>>>

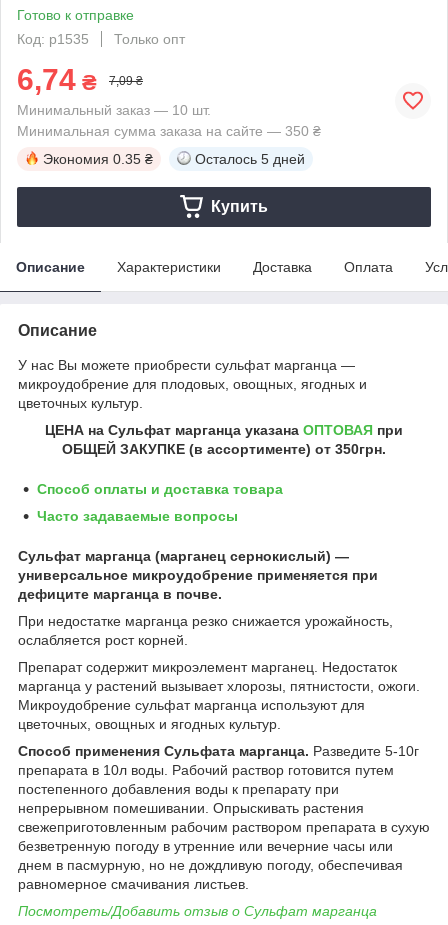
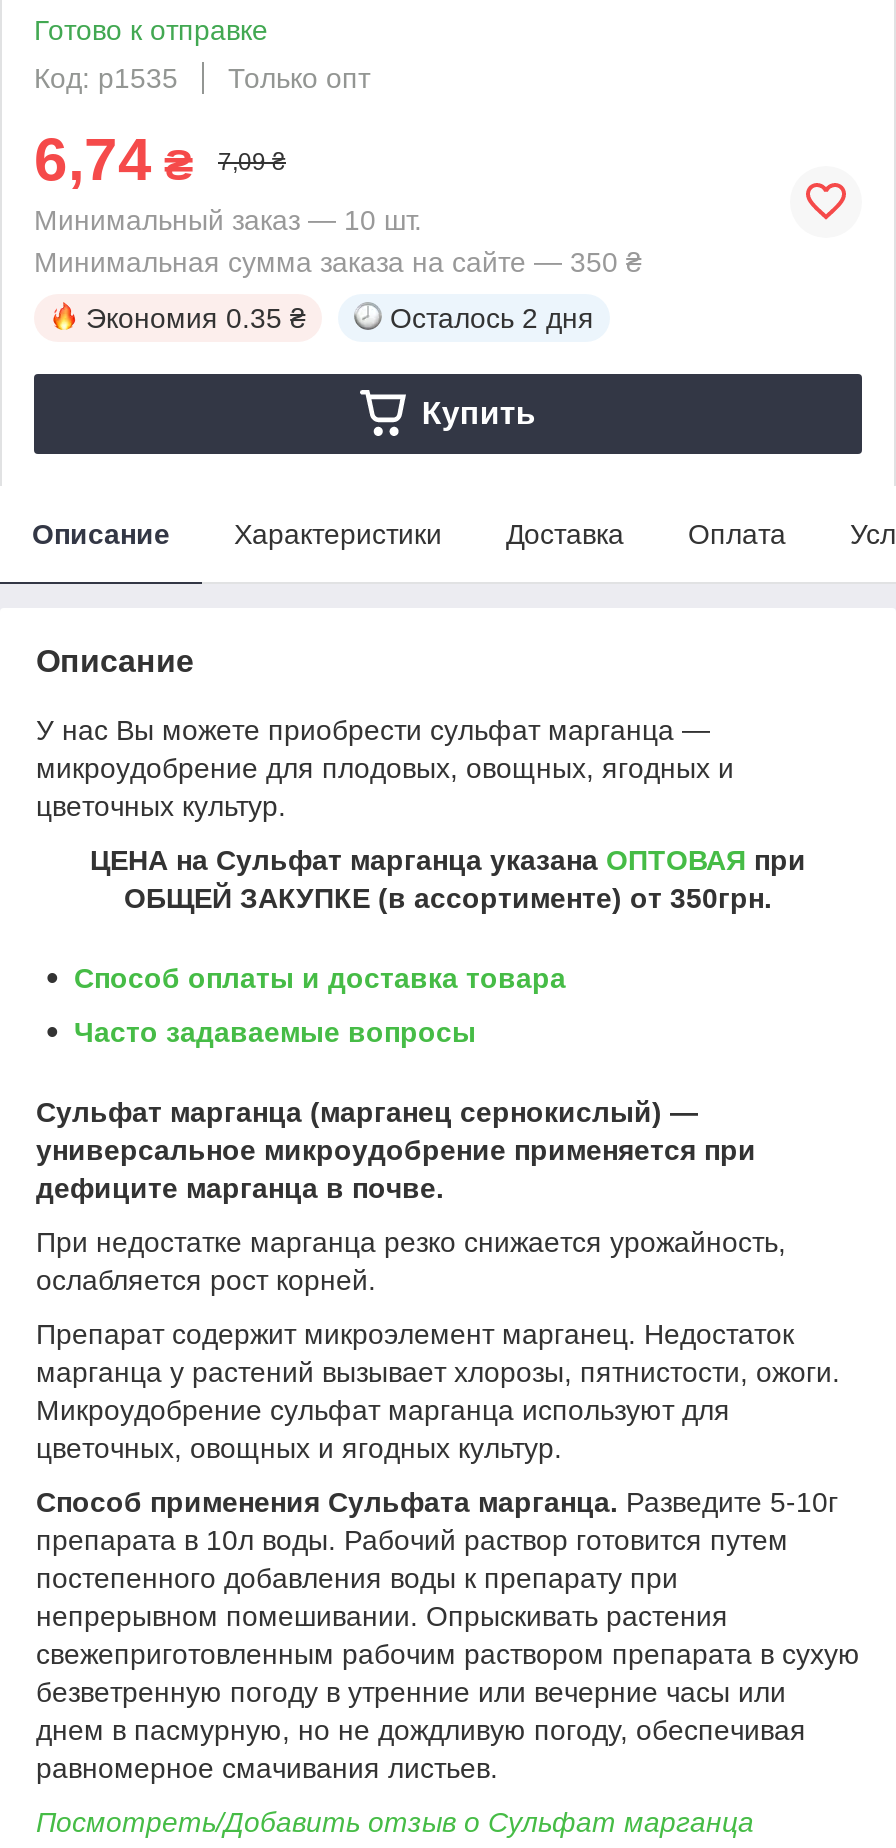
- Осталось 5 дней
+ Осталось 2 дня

<<<
>>>

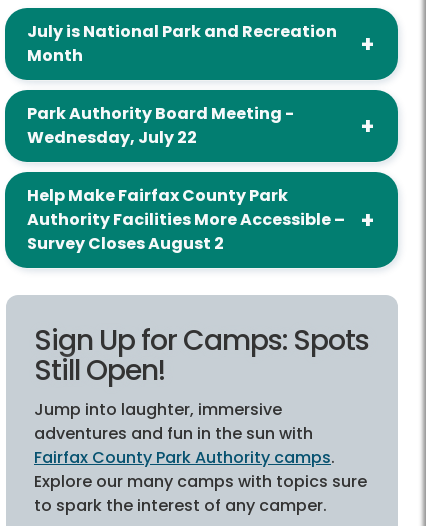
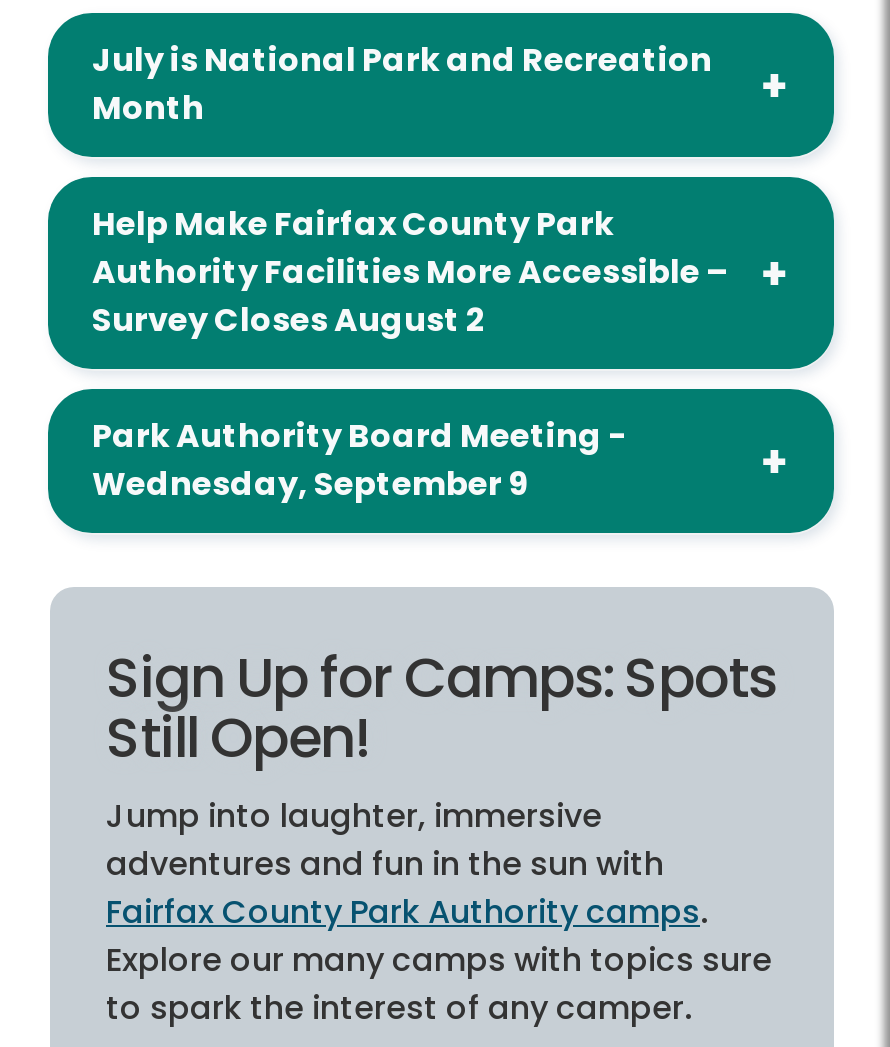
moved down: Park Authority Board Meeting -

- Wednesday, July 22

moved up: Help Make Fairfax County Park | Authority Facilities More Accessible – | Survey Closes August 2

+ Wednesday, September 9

<<<

The problem >> The expected result is every line from the material above that includes "moved".

Expected answer >>
moved down: Park Authority Board Meeting -
moved up: Help Make Fairfax County Park | Authority Facilities More Accessible – | Survey Closes August 2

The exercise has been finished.